Reputation: 2299
I have in mind the following experiment to run in Matlab and I am asking for an help to implement step (3). Any suggestion would be very appreciated.
(1) Consider the random variables X
and Y
both uniformly distributed on [0,1]
(2) Draw N
realisation from the joint distribution of X
and Y
assuming that X
and Y
are independent (meaning that X
and Y
are uniformly jointly distributed on [0,1]x[0,1]
). Each draw will be in [0,1]x[0,1]
.
(3) Transform each draw in [0,1]x[0,1]
in a draw in [0,1]
using the Hilbert space filling curve: under the Hilbert curve mapping, the draw in [0,1]x[0,1]
should be the image of one (or more because of surjectivity) point(s) in [0,1]
. I want pick one of these points.
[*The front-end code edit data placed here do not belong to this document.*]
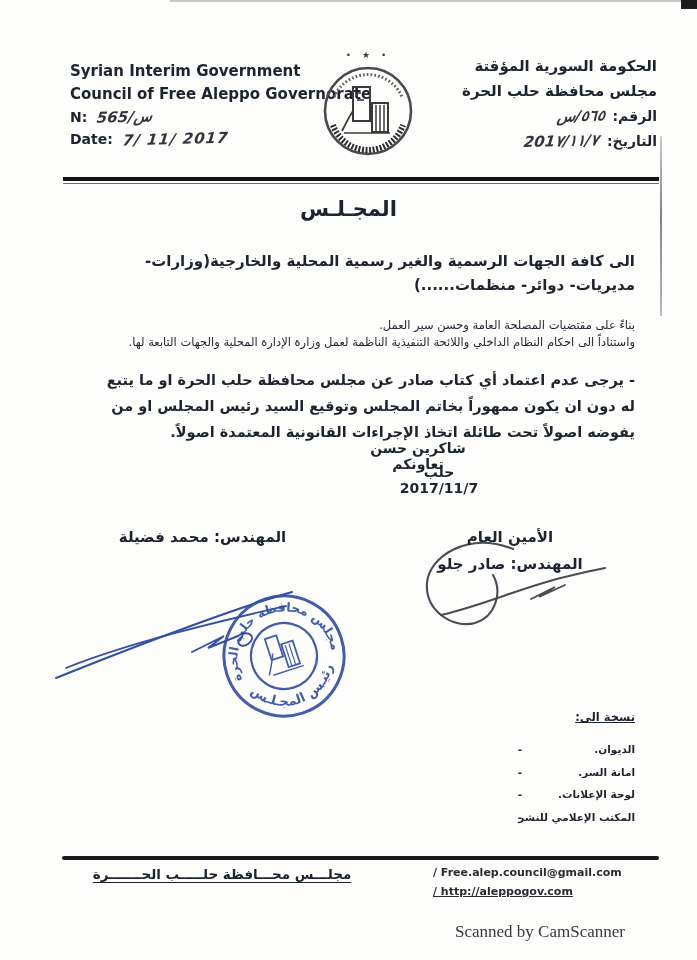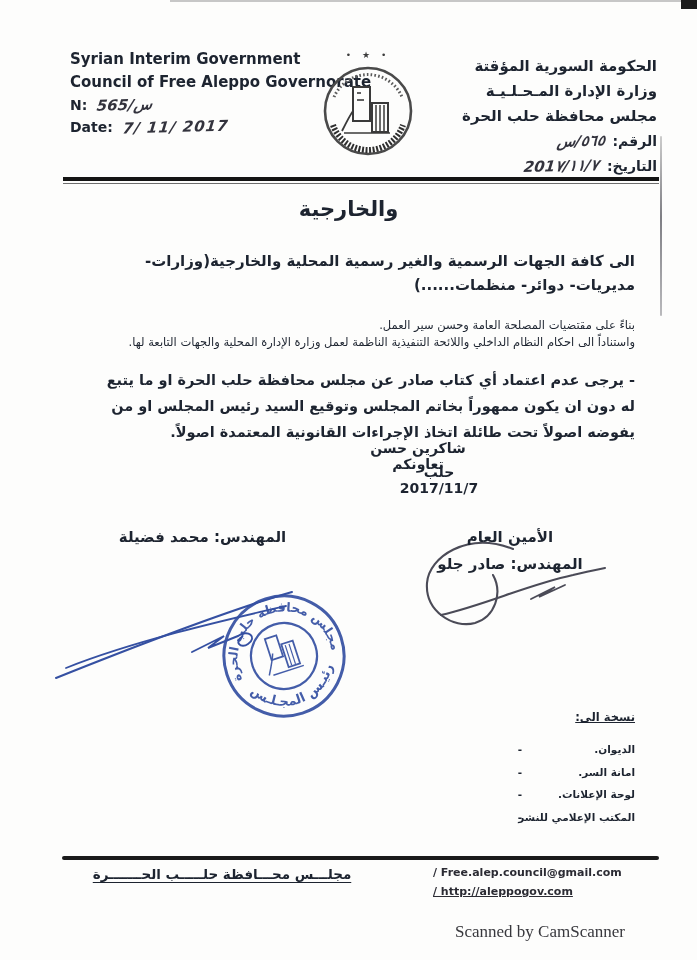--- a/index.html
+++ b/index.html
@@ -14,7 +14,7 @@
           background:linear-gradient(#c0c0c0,#5f5f66 45%,#a9a9ad);opacity:.8;border-radius:2px;}
 
   
-  .lh-en{position:absolute;left:70px;top:48px;width:310px;font-weight:bold;font-size:15px;line-height:23px;}
+  .lh-en{position:absolute;left:70px;top:60px;width:310px;font-weight:bold;font-size:15px;line-height:23px;}
   .lh-en .nrow{font-size:14px;line-height:22px;display:flex;gap:10px;align-items:baseline;}
   .hand{font-style:italic;font-weight:600;color:#33333d;transform:skewX(-8deg) rotate(-1.5deg);
         display:inline-block;letter-spacing:1px;font-size:15px;}

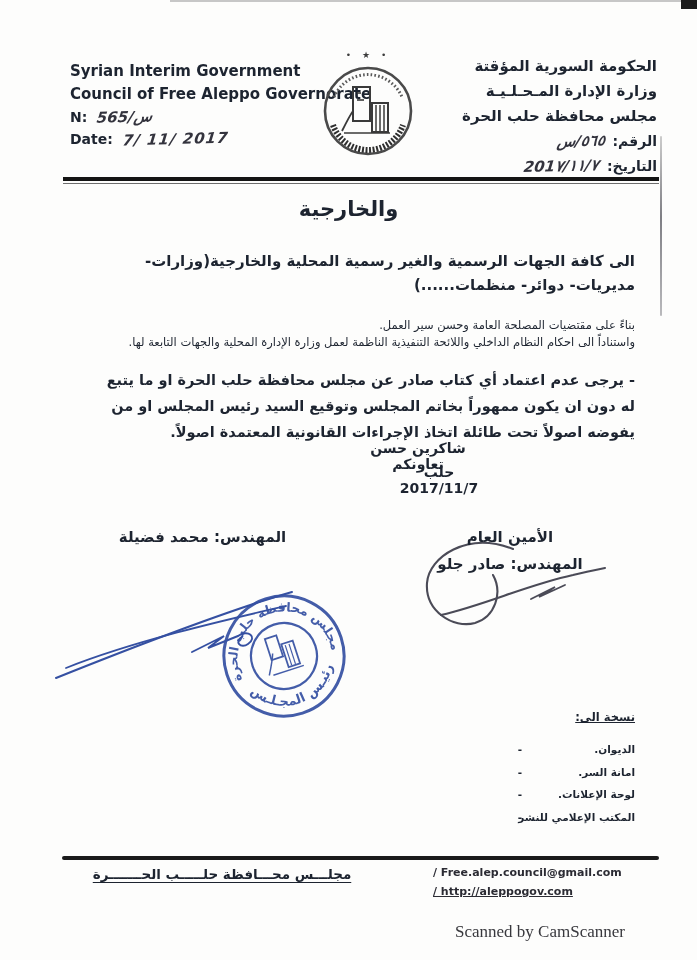--- a/index.html
+++ b/index.html
@@ -113,7 +113,6 @@
 
   <div class="lh-ar">
     <div>الحكومة السورية المؤقتة</div>
-    <div>وزارة الإدارة المـحـلـيـة</div>
     <div>مجلس محافظة حلب الحرة</div>
     <div class="nrow">
       <span>الرقم:</span>

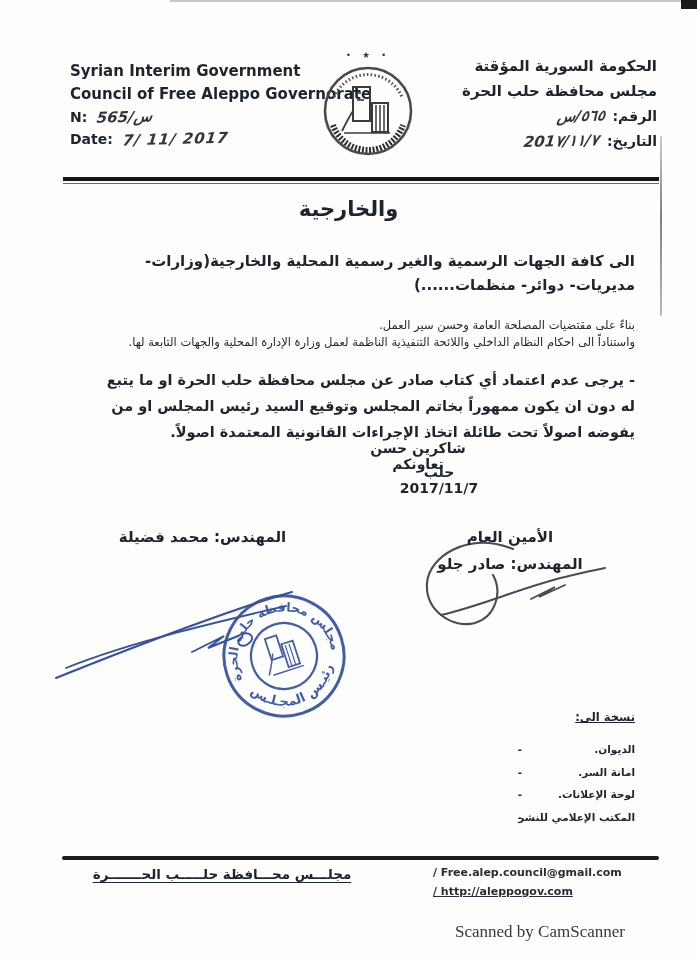--- a/index.html
+++ b/index.html
@@ -126,7 +126,7 @@
 
   <div class="divider"></div>
 
-  <div class="doc-title">والخارجية</div>
+  <div class="doc-title">المجـلـس</div>
 
   <div class="body-block">
     <div class="addressee">الى كافة الجهات الرسمية والغير رسمية المحلية والخارجية(وزارات- مديريات- دوائر- منظمات......)</div>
Is there any pre-built package in Matlab doing this?
I found this answer which I don't think does what I want as it explains how to obtain the Hilbert value of the draw (curve length from the start of curve to the picked point)
On wikipedia I found this code in C language (from (x,y)
to d
) which, again, does not fulfil my question.
Upvotes: 0
Views: 321
Reputation: 486
I will focus only on your last point
(3) Transform each draw in
[0,1]x[0,1]
in a draw in[0,1]
using the Hilbert space filling curve: under the Hilbert curve mapping, the draw in[0,1]x[0,1]
should be the image of one (or more because of surjectivity) point(s) in[0,1]
. I want pick one of these points. Is there any pre-built package in Matlab doing this?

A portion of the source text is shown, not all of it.